By Jim Berkenstock
Like many of you, I find my movements and options limited at the moment, so I thought I would jot down some notes about what we can expect this summer in Door County when the current cloud has hopefully lifted. Perhaps these musings will help propel your thoughts toward positive and inviting prospects. So, grab a cup of coffee and read on ….
As you know, we are celebrating Beethoven’s 250th birthday this season along with our own Midsummer’s Pearl Anniversary (30 years). We often celebrate a composer’s anniversary highlighting a few extra works, but Beethoven is different. I’m going to do a “Coffee Talk” presentation in June called “Beethoven – In a New Light.” That’s also the subtitle of our season, so I’ve been thinking a bit about what makes this guy extra special. I don’t want to give away the substance of my talk completely, but I could offer a few tidbits.
Beethoven is unique because of his unusual relationship with his predecessors and those who came after him. He happened along at a very pregnant time historically and culturally, and he had the genius and intestinal fortitude to seize that opportunity and really change the course of things. Just as Napoleon was contemporaneously disrupting things, so too did Beethoven.
He left his hometown of Bonn when he was twenty-one to move to Vienna, the preeminent musical capital of the world at that time.
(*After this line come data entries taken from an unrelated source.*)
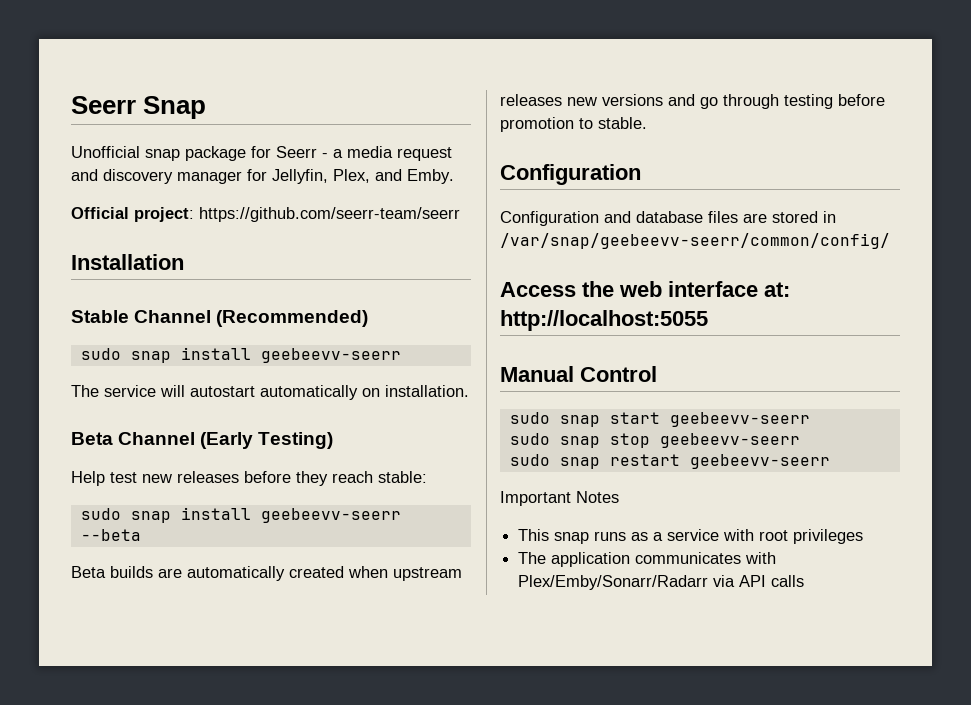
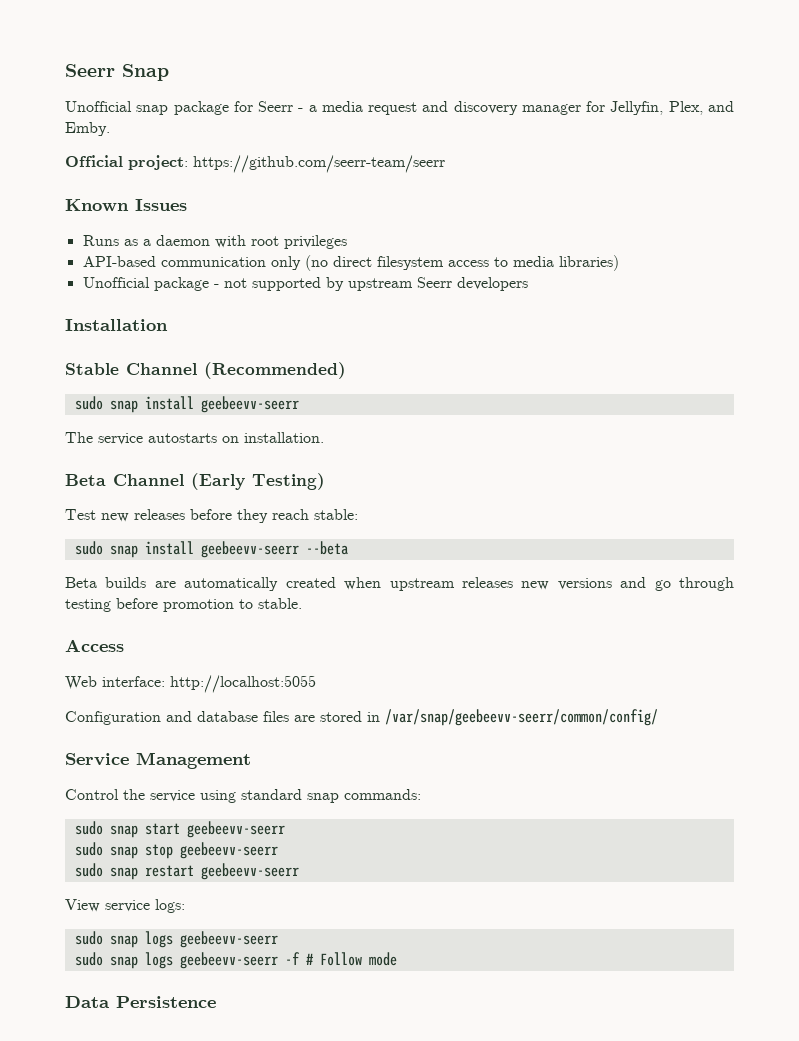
+ Known Issues
+ Runs as a daemon with root privileges
+ API-based communication only (no direct filesystem access to media libraries)
+ Unofficial package - not supported by upstream Seerr developers
- The service will autostart automatically on installation.
+ The service autostarts on installation.
- Help test new releases before they reach stable:
+ Test new releases before they reach stable:
  Beta builds are automatically created when upstream releases new versions and go through testing before promotion to stable.
- Configuration
+ Access
+ Web interface: http://localhost:5055
- Access the web interface at: http://localhost:5055
- Manual Control
+ Service Management
+ Control the service using standard snap commands:
- Important Notes
- This snap runs as a service with root privileges
- The application communicates with Plex/Emby/Sonarr/Radarr via API calls
+ View service logs:
+ sudo snap logs geebeevv-seerr
+ sudo snap logs geebeevv-seerr -f # Follow mode
+ Data Persistence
He went hoping to study with Mozart, but Mozart died shortly before he arrived. So, he turned to Haydn who was considerably older. Haydn was experiencing newfound fame in his autumnal years, and he was about to leave on his first of two dramatic visits to London. Haydn found Beethoven very talented, but his schooling was uneven. Haydn didn’t have time to put this headstrong youth through rudimentary lessons and exercises, so he dumped him off to Albrechtsberger, a fine teacher for such purposes. Beethoven never got over it. He revered Haydn for his genius, but he groused over Haydn’s seeming lack of appreciation for his talent. He wanted Haydn’s approval and didn’t think he got it. This had a profound impact on Beethoven and particularly on his music.
There is also the freakish way in which Beethoven was influenced by Bach (who died 30 years before Beethoven was born). This is especially miraculous because Bach was almost unknown at that time. How did Beethoven become so aware of, and influenced by, this discarded and forgotten master? This unlikely situation changed the course of music history and seriously impacted some of Beethoven’s most consequential works. We’ll go into this more deeply.
Finally, there is the wealth of material that Beethoven left us to puzzle over, perhaps leading to a greater understanding of the man, his ways, and his music. He apparently rarely discarded anything. Consequently, we have a wealth of letters. And since Beethoven worked meticulously from initial musical tidbit to perfected final version, we have many preserved Skizzenbücher (Sketchbooks) displaying that painstaking process. Finally, there is the deafness issue with its profound effect on him. This not only influenced his compositional process but his whole psyche as dramatically detailed in his Heiligenstadt Testament, an emotional plaint to his younger brothers detailing his thoughts of suicide and the profound disruption his disability brought to his relationship with others. When his hearing was totally gone, he developed his Conversation Books, blank notebooks that he handed to guests so they could communicate with him in writing. They provide one side of the conversation that Beethoven had with many interesting friends and colleagues. We therefore know a lot about what and with whom things were discussed that we otherwise wouldn’t know if Beethoven hadn’t been deaf and hadn’t closeted away so much such material.
There is so much more to cover. I hope you have enjoyed this first of several brief Coffee Chat’s online. We’ll explore a lot more in my real “Coffee Talk” in June. If you’re feeling a little despondent, think about Beethoven’s difficulties, and then think about the summertime in Door County drenched with the strains of Midsummer’s Music. Better weeks and months are ahead. Until next time.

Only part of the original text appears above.